LG Mönchengladbach (Entscheidung vom 15.07.2011)

AG Mönchengladbach (Entscheidung vom 23.02.2010; Aktenzeichen 58 Gs 155/10)

 

Tenor

Auf die Beschwerde des Angeklagten werden der Haftfortdauerbeschluss des Landgerichts Mönchengladbach vom 15. Juli 2011 und der Haftbefehl des Amtsgerichts Mönchengladbach vom 23. Februar 2010 (58 Gs 155/10) aufgehoben.

Der Angeklagte ist sofort aus der Untersuchungshaft in dieser Sache zu entlassen.
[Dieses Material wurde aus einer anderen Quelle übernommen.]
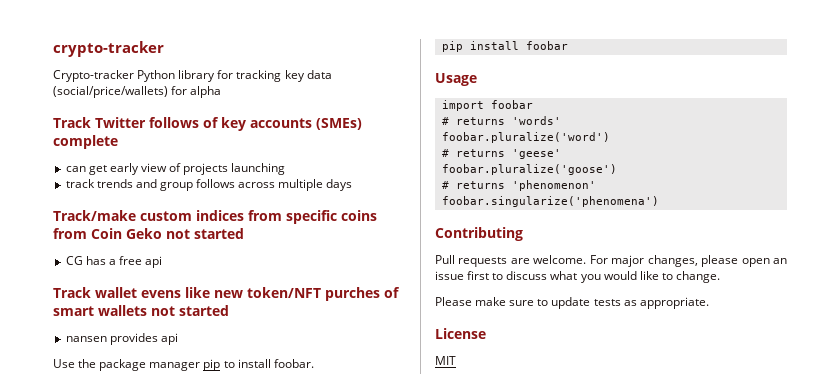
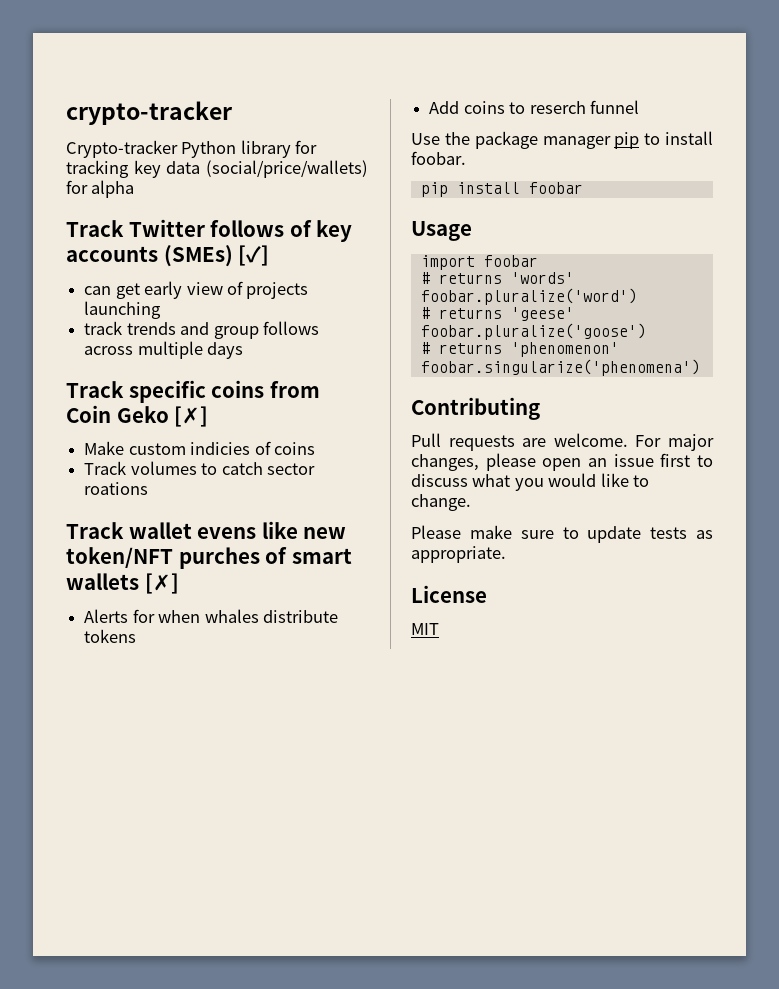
[53,135,118,149] complete -> [238,245,270,266] [✓]
[53,210,282,221] Track/make custom indices from -> [66,381,124,398] Track
[166,228,244,239] [65,256,163,268] not started // CG has a free api -> [174,406,209,427] [84,441,315,455] [84,461,315,475] [84,482,149,495] [✗] // Make custom indicies of coins // Track volumes to catch sector roations
[151,305,229,316] [65,333,178,345] not started // nansen provides api -> [144,573,179,594] [84,609,338,623] [84,629,137,643] [429,100,639,114] [✗] // Alerts for when whales distribute tokens // Add coins to reserch funnel

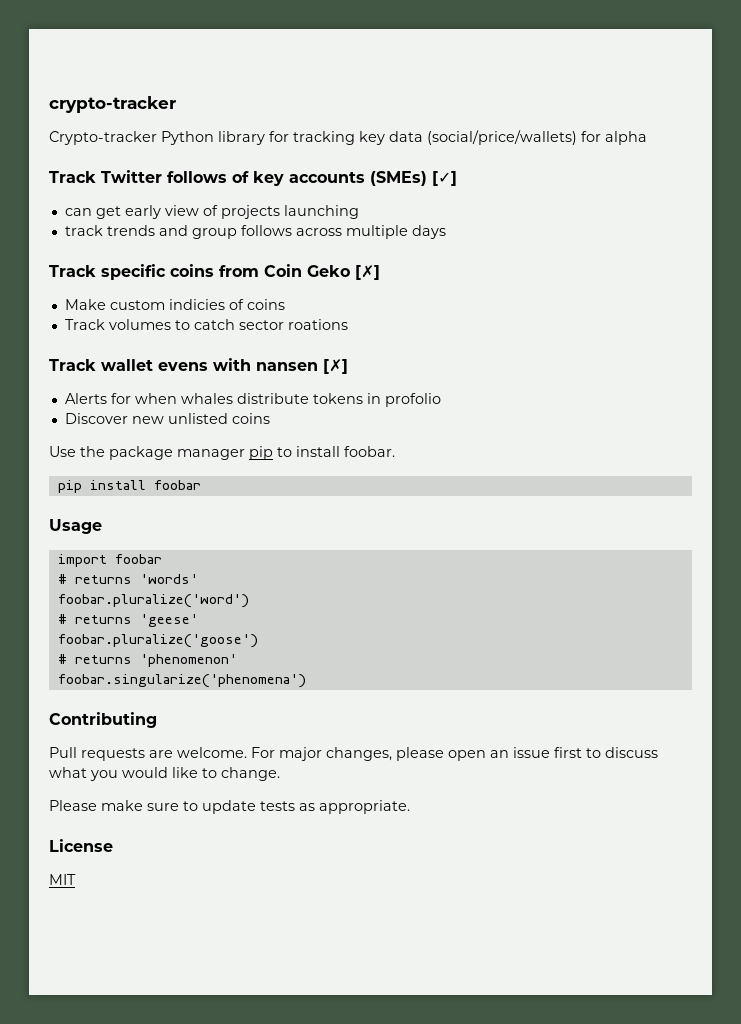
[261,521,347,539] [66,547,352,569] [66,573,139,590] like new token/NFT purches of smart wallets -> [213,358,318,371] with nansen
[429,100,639,114] // Add coins to reserch funnel -> [366,393,441,407] [64,413,270,424] in profolio // Discover new unlisted coins

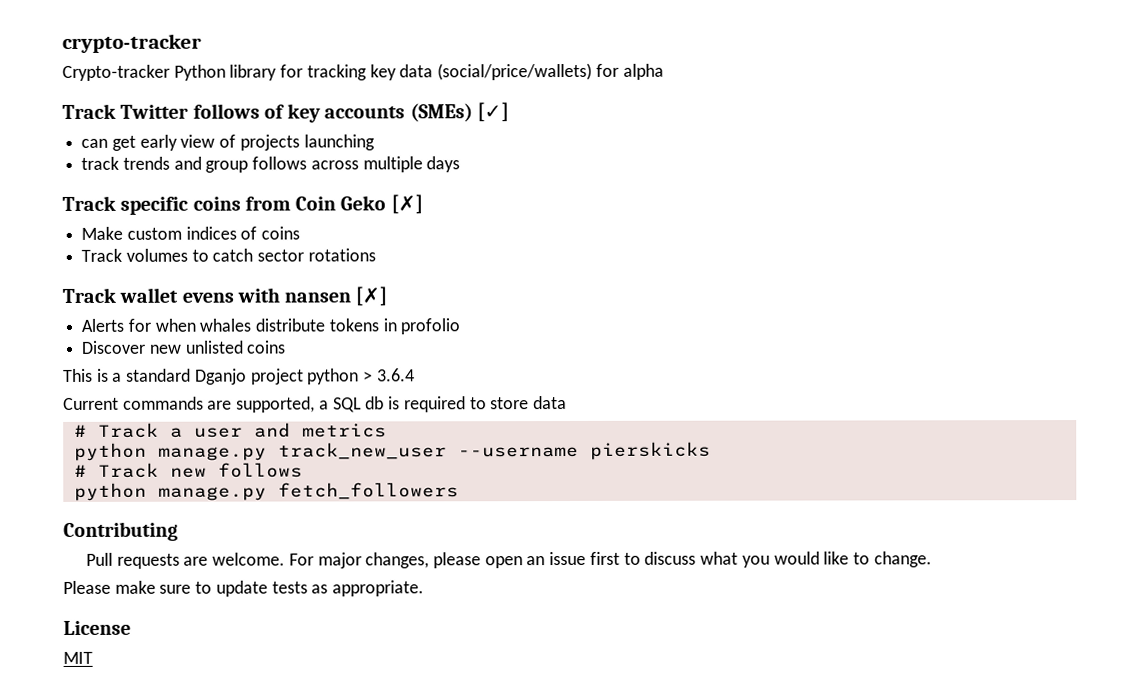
[168,299,225,310] indicies -> [185,226,237,240] indices
[287,319,348,330] roations -> [307,248,376,262] rotations
[49,446,395,460] [57,480,201,493] [49,519,102,534] [57,554,162,567] [57,574,198,584] [57,594,249,608] [57,614,198,627] [57,634,258,648] [57,654,237,667] [57,674,306,688] Use the package manager pip to install foobar. // pip install foobar // Usage // import foobar // # returns 'words' // foobar.pluralize('word') // # returns 'geese' // foobar.pluralize('goose') // # returns 'phenomenon' // foobar.singularize('phenomena') -> [63,368,415,385] [63,396,567,413] [73,422,387,438] [73,441,711,461] [73,462,303,478] [73,482,459,501] This is a standard Dganjo project python > 3.6.4 // Current commands are supported, a SQL db is required to store data // # Track a user and metrics // python manage.py track_new_user --username pierskicks // # Track new follows // python manage.py fetch_followers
Die Kosten des Beschwerdeverfahrens und die insoweit entstandenen notwendigen Auslagen des Angeklagten werden der Staatskasse auferlegt.

 

Gründe

Der Angeklagte befindet sich seit dem 25. Februar 2010 in dieser Sache in Untersuchungshaft. Die Hauptverhandlung hat am 24. August 2010 begonnen; am 15. Juli 2011 hat ihn das Landgericht Mönchengladbach wegen unerlaubten Handeltreibens mit Betäubungsmitteln in nicht geringer Menge und wegen Beihilfe zum unerlaubten Handeltreiben mit Betäubungsmitteln in nicht geringer Menge zu einer Gesamtfreiheitsstrafe von sieben Jahren verurteilt und die Haftfortdauer angeordnet. Der Angeklagte hat Revision eingelegt, über die noch nicht entschieden ist. Seine Haftbeschwerde, der das Landgericht nicht abgeholfen hat, ist erfolgreich.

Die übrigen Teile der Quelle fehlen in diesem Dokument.